Воля (Беглые воротились) (Данилевский) - страница 95

— У вас тогда в Сырте было ведь пять тысяч; вы при мне их вынимали и предлагали тому чиновнику… куда же они делись!

— Э! были да сплыли! Я, душечка, их под платье спрятала тогда, как советник выткнулся в коридор, а потом отдала их предводителю спрятать… Так говори же скорее, что ты надумал? Ну?

Приказчик завернул бумажку опять в платок, положил за пазуху, посмотрел на Перебоченскую, вздохнул и сказал:

— В бегах Илья был долго в Ростове, сударыня…

— Ну? что же из того?

— Там он сошелся с одним богатым каретником, стариком, тоже из беглых, и жил у него два года…

— Ну?

— Каретник этот богач! У него свой дом, вывеска золотая… Илья и слюбился с его дочкой, Настей, что ли. Пришел только сюда земли, дурак, просить, чтоб жениться и перевезти ее сюда. А если не потакнуть ему, наотрез отказать, он сразу даст тягу туда, только мы его и видели! Следствие это рухнет само собою, а понятых в другом допросе легко будет либо отвести, либо спутать… За это берусь я!

— Слава тебе, господи! Молодец, Антоныч! Так и поступи! благословляю тебя.

— Так отказать ему от земли?

— Отказывай и напугай его еще чем-нибудь, понимаешь?..

Приказчик встал.

— Кто же этот каретник, откуда он? — спросила, крестясь, барыня.

Роман запнулся. Множество разнородных ощущений боролись в нем: боязнь потерять нажитые деньги и страх окончательно погубить сына, желание угодить Перебоченской и недоверие к ее алчной, холодно-жестокой и мстительно-мелкой душонке.
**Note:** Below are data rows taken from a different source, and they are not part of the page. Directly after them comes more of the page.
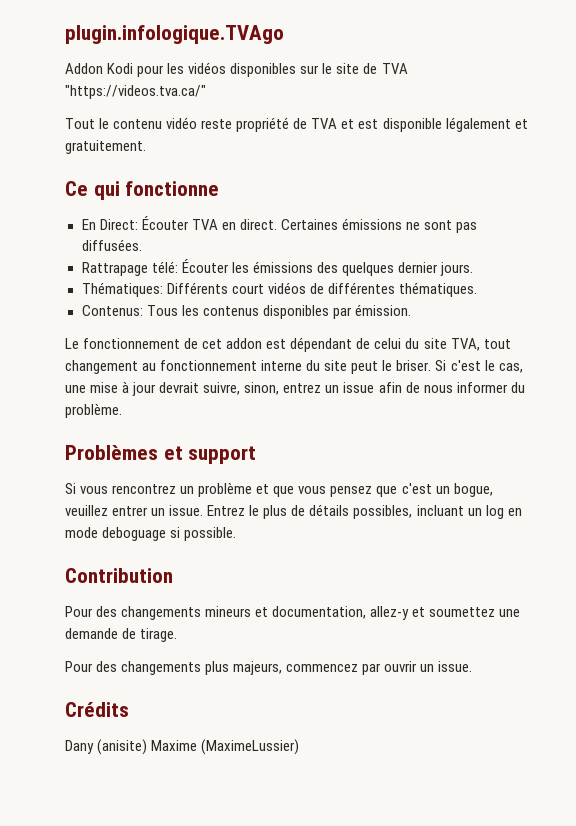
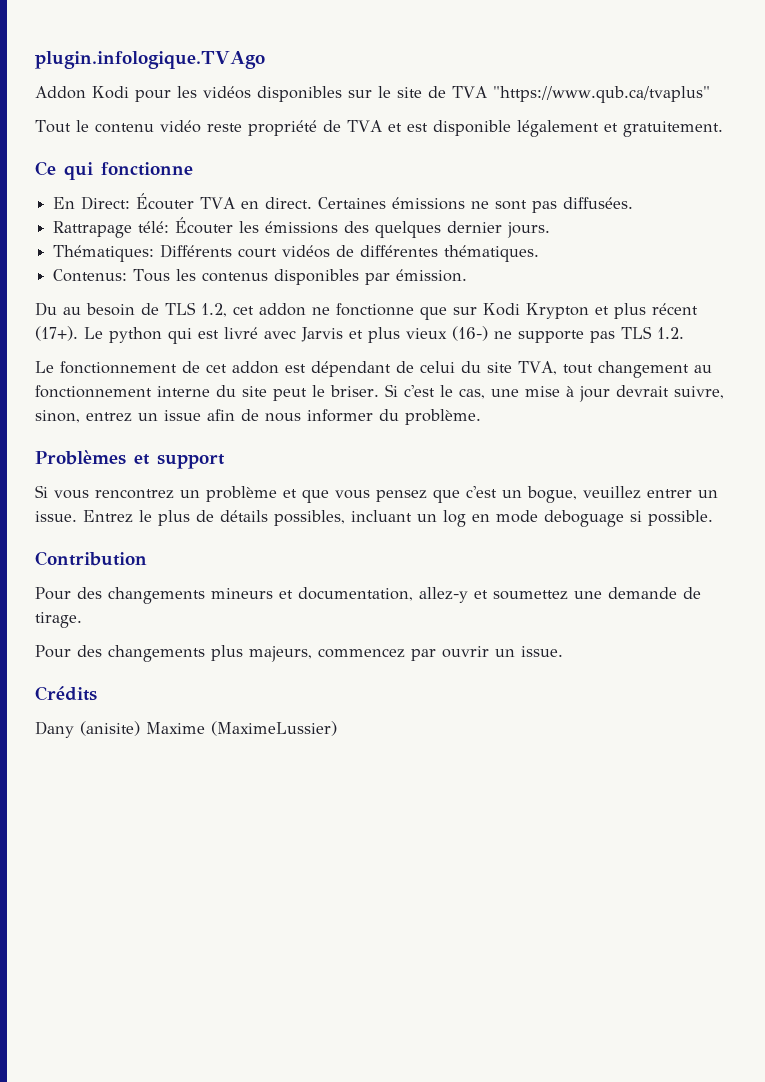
- Addon Kodi pour les vidéos disponibles sur le site de TVA "https://videos.tva.ca/"
+ Addon Kodi pour les vidéos disponibles sur le site de TVA "https://www.qub.ca/tvaplus"
+ Du au besoin de TLS 1.2, cet addon ne fonctionne que sur Kodi Krypton et plus récent (17+). Le python qui est livré avec Jarvis et plus vieux (16-) ne supporte pas TLS 1.2.

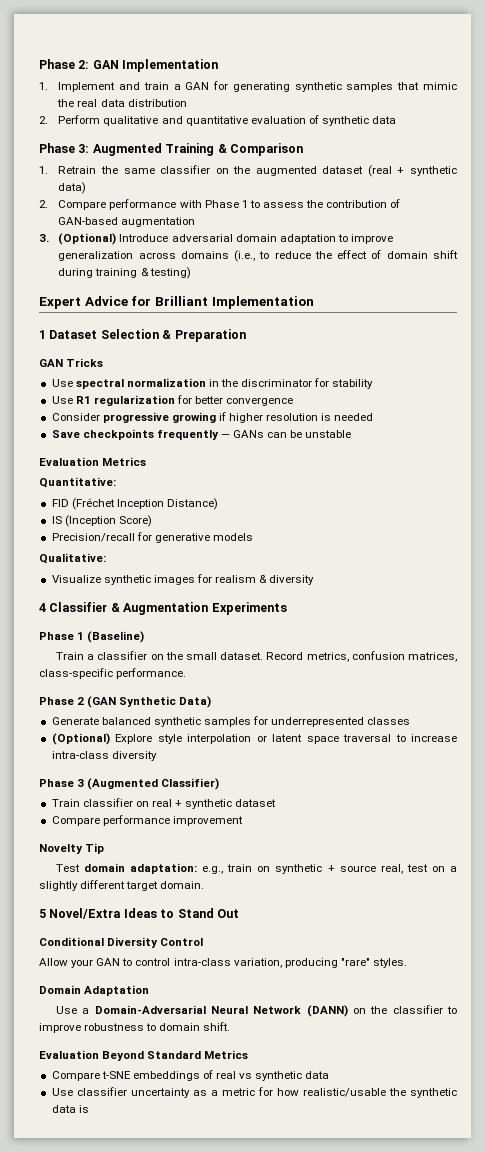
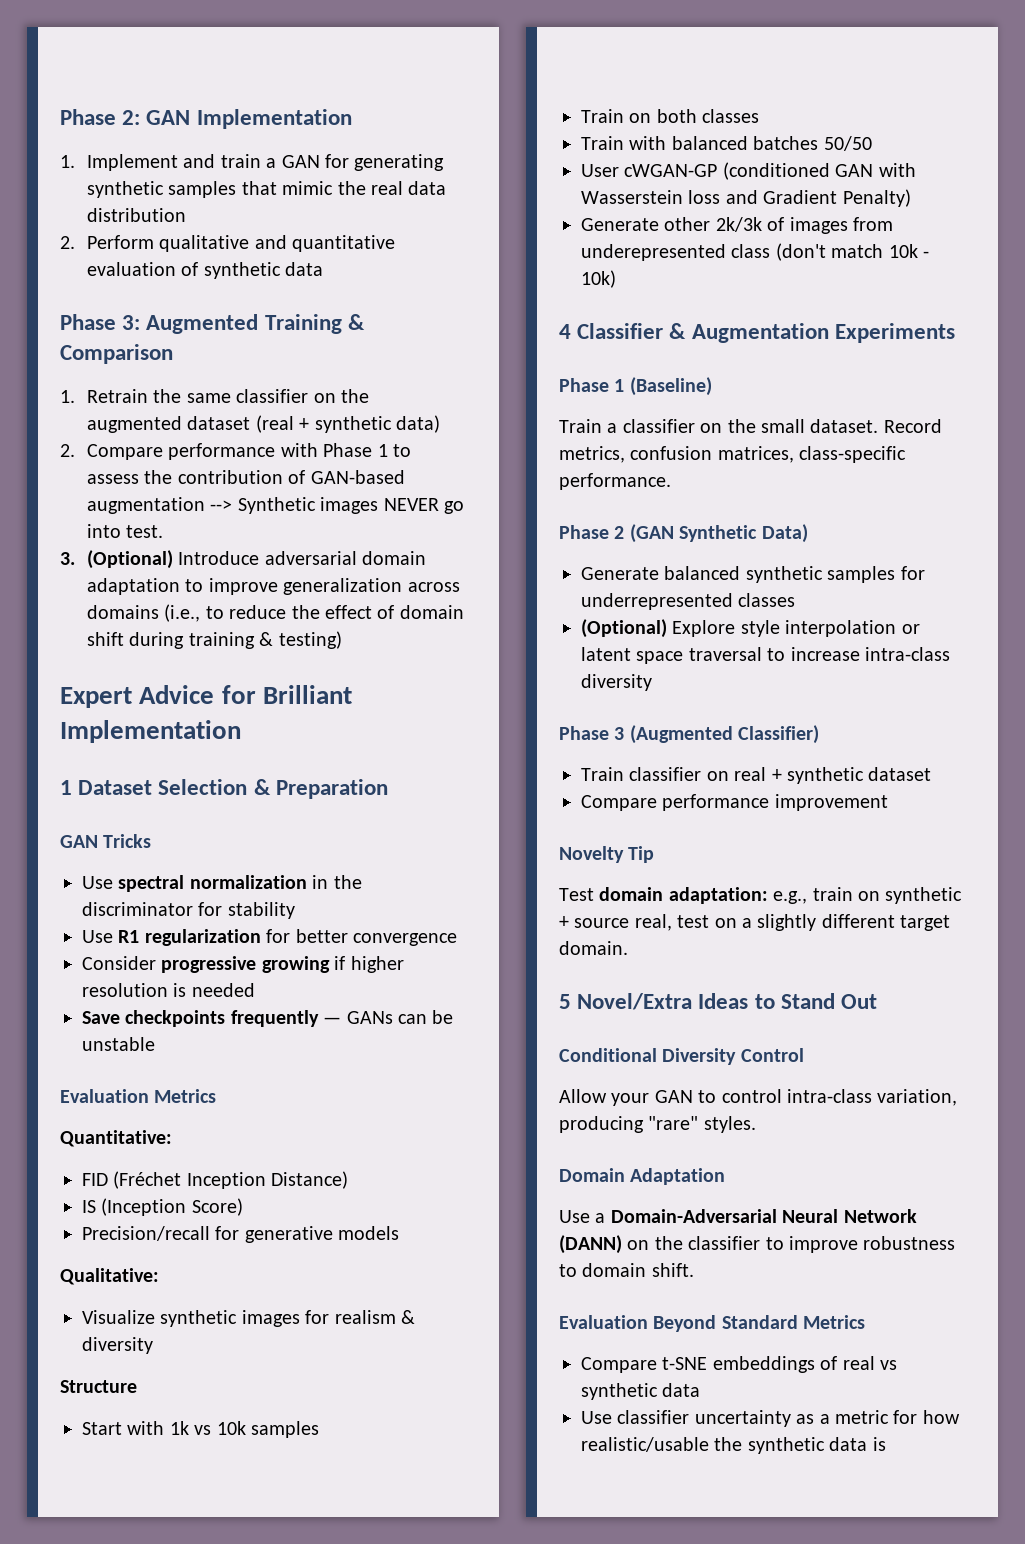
- 2. Compare performance with Phase 1 to assess the contribution of GAN-based augmentation
+ 2. Compare performance with Phase 1 to assess the contribution of GAN-based augmentation --> Synthetic images NEVER go into test.
+ Structure
+ Start with 1k vs 10k samples
+ Train on both classes
+ Train with balanced batches 50/50
+ User cWGAN-GP (conditioned GAN with Wasserstein loss and Gradient Penalty)
+ Generate other 2k/3k of images from underepresented class (don't match 10k - 10k)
— Ну? — добродушно спросила барыня.

— Это ваш-с… бывший столяр, Палагея Андреевна… Талаверка Афанасий, — брякнул старик и сам не понял, как он это сказал.

Перебоченская позеленела и ухватилась костлявыми пальцами за стол. Комната в ее глазах заходила ходуном. Под ложечкою стало ее сосать что-то жгучее и вместе сладкое. А в мыслях пронеслись слова: богач, каретник, ее беглый столяр, новая нажива, отместка за прошлое, новые кляузы, новый случай молить власти о помощи.

— Талаверка, — ты говоришь!

— Да-с.

— Афонька Талаверка? что спьяну в меня когда-то бросил молотком в кузнице и убежал?

— Он самый, сударыня! Только вы его-то оставьте в покое; он к делу не идет, и не беспокойтесь очень…

— Как же он теперь там зовется в Ростове?

— Я все подслушал однажды ночью, видите ли, как сын товарищу там одному про свое бродячее житье рассказывал… И как не подслушать? Вижу, дружится Илья с сволочью, я и ну за ним следить; да чуть собачка каторжная не выдала, как я из-за кустов слушал его…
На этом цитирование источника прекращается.